Mathay v. Consolidated Bank, 58 SCRA 559 (’74)
Facts: The stockholders of Consolidated Mines filed a class suit vs. the Board of Organizers of Consolidated Bank of alleged anomalies in the incorporation of the latter to w/c the stockholders were subscribers.
Held: The necessary elements for the maintenance of a class suit are: (1) the subject matter of the controversy be one of common or general interest to many persons; & (2) such persons be so numerous as to make it impracticable to bring them all in ct.. An action does not become a class suit bec. it is designated as such in the pleadings: it depends upon the attending facts & the complaint, or other pleading initiating the class action should allege the existence of the necessary facts.
As to the 1st element: the interest that appellants-plff. & intervenors & the CMI stockholders had in the subject matter was several, not common or general in the sense required by law. Each one had a determinable interest, each had a right, if any, only to his respective portion of the stocks None of them had an interest, or a right to, the stock to w/c another was entitled.
As to the 2nd element, the number of said CMI subscribing stockholder was not stated in the complaint. Thus, the ct. could not infer or make sure that the parties before it were sufficiently numerous & representative.
Veterans Manpower & Protective Services v, CA, 214 SCRA 286 (’92)
FACTS: Petitioner filed a complaint vs. the PC Chief & PC-SUSIA, government agencies regulating security services, to compel said agencies to issue licenses to petitioner.
HELD: The State may not be sued w/o its consent. Invoking this rule, the PC Chief & PC- SUSIA, being instrumentalities of the national gov’t. exercising a primarily governmental function may not be sued w/o the Gov’t’s consent. This doctrine is also applicable to complaints filed vs. officials of the state for acts allegedly performed by them in the discharge of their duties.
A public official may sometimes be held in his personal or private capacity if he acts in bad faith or beyond his authority or jurisdiction. In this case, however, the acts were performed as part of official duties w/o malice, gross negligence or bad faith. Thus, no recovery may be had vs. them in their private capacity as well.
LECTURE ON PARTIES: Remedies available for certain situations. L at his most practical.
1. P not the real party in interest but act as a plaintiff
Counsel for D: MTD since no cause of action. No injury v his person
1. X an Indispensable party but P refuses to bring him in as an indispensable party
Eg. Co-owner sues for partition of property owned in common; thus, he must implead all co-owners in order that final determination might be made. What if P sues only 1 co-owner? (ARANICO-RABINO)
Counsel for D: Plan A) Motion to implead the other co-owners
Plan B) If court refuses to implead the other co-owners, file MTD for lack of due process for failure to implead an indispensable party
Plan C) Go to CA for certiorari on grounds of grave abuse of discretion on part of trial court judge for refusing to iplead indispensable party w/o whom there can be no final determination of the case.

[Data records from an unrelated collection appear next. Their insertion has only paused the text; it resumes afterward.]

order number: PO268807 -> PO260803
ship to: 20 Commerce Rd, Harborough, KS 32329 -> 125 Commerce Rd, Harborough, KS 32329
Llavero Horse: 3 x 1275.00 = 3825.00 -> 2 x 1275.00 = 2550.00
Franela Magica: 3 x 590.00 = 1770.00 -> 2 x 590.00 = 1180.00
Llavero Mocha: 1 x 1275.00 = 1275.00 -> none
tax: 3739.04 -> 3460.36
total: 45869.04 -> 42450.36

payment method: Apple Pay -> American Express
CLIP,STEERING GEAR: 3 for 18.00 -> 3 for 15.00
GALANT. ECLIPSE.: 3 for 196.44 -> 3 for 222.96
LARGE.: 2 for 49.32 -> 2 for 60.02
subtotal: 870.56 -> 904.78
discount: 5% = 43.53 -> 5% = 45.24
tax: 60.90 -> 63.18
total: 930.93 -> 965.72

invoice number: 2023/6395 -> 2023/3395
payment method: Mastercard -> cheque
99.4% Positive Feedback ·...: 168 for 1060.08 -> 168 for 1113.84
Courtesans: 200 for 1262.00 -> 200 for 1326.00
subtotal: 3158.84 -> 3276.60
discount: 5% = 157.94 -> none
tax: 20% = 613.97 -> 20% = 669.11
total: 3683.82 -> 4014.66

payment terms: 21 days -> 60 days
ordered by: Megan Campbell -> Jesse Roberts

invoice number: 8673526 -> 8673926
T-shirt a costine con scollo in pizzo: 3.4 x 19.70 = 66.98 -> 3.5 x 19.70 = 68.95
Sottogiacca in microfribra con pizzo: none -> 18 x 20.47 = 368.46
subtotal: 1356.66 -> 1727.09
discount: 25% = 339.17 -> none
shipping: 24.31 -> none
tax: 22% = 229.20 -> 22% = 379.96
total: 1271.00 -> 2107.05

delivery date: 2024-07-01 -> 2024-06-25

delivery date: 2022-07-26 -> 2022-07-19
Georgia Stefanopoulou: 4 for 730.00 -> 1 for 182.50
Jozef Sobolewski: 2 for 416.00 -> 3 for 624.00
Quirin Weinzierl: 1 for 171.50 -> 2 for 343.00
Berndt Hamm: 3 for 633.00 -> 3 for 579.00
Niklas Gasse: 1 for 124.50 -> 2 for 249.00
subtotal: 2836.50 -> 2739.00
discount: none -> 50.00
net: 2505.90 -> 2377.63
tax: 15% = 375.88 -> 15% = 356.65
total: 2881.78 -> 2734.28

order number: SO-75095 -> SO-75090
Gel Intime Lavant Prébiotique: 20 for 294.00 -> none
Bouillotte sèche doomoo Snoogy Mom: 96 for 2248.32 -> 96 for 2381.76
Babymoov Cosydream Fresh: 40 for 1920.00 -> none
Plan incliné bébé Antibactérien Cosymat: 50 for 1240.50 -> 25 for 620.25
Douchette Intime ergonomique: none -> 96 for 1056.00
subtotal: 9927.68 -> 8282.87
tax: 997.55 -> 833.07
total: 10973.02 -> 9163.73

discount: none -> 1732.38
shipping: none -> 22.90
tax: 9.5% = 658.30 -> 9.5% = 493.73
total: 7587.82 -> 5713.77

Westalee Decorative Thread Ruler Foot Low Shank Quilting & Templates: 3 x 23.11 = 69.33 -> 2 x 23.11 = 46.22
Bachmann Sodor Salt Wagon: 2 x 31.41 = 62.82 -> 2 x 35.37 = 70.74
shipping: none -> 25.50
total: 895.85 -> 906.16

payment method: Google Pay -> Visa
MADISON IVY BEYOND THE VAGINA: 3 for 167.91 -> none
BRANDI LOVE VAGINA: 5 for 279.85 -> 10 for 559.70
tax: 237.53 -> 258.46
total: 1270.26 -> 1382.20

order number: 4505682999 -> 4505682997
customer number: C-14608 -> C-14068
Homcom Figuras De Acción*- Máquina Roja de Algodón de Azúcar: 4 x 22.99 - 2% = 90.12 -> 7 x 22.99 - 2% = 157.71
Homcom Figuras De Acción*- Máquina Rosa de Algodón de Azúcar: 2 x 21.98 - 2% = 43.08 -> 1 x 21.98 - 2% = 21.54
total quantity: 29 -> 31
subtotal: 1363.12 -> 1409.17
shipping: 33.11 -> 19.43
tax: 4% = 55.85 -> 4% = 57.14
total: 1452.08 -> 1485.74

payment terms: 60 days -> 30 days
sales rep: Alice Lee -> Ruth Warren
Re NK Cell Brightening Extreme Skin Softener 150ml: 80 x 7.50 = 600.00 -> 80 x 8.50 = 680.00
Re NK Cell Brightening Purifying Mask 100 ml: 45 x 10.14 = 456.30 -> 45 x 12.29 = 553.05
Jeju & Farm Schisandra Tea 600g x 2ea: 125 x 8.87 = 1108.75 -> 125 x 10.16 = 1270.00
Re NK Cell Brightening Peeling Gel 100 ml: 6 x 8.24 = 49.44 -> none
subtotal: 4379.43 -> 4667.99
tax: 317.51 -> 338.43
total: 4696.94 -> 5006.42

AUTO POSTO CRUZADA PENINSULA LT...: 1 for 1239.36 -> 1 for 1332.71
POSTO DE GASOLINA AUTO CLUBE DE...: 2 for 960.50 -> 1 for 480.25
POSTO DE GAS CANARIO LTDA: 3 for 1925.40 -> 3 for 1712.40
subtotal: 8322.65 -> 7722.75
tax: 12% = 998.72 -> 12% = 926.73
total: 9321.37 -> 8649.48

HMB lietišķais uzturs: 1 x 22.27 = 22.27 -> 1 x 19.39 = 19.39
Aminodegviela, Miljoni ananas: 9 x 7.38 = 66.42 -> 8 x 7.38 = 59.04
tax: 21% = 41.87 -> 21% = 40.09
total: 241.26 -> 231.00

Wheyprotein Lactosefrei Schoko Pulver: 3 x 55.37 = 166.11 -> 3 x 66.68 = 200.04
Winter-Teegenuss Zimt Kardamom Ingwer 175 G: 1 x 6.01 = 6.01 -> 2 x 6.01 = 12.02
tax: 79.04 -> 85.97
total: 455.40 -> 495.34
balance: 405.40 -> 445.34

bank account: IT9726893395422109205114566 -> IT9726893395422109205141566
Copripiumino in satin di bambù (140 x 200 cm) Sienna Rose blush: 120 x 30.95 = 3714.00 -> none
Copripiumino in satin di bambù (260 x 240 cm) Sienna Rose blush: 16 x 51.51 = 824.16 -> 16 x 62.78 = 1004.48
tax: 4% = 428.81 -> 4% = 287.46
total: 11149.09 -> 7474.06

To determine whether or not a party is indispensable:
Proper joinder of parties: Parties necessary
Permissive joinder of parties: not necessarily imply that parties indispensable or necessary
Rule 3 sec. 6 same transaction or common question of law or fact is involved
1. Party becomes insane
Counsel for D: Rule 3 sec. 18 file motion to bring guardian of insane party brought in as a representative. If insane > 18 years old, ask for guardian ad litem
1. Party dies. His counsel duty bound to inform court of such fact and of his legal representative
If there is no rep, court will order Counsel for D to procure appointment of executor or administrator
NOTE: Personal action: remedy filed where cause of action involves personal property or right. Subject matter involves personal property and others. Not a real action which involves title to or possession of real property. Important for proper venue.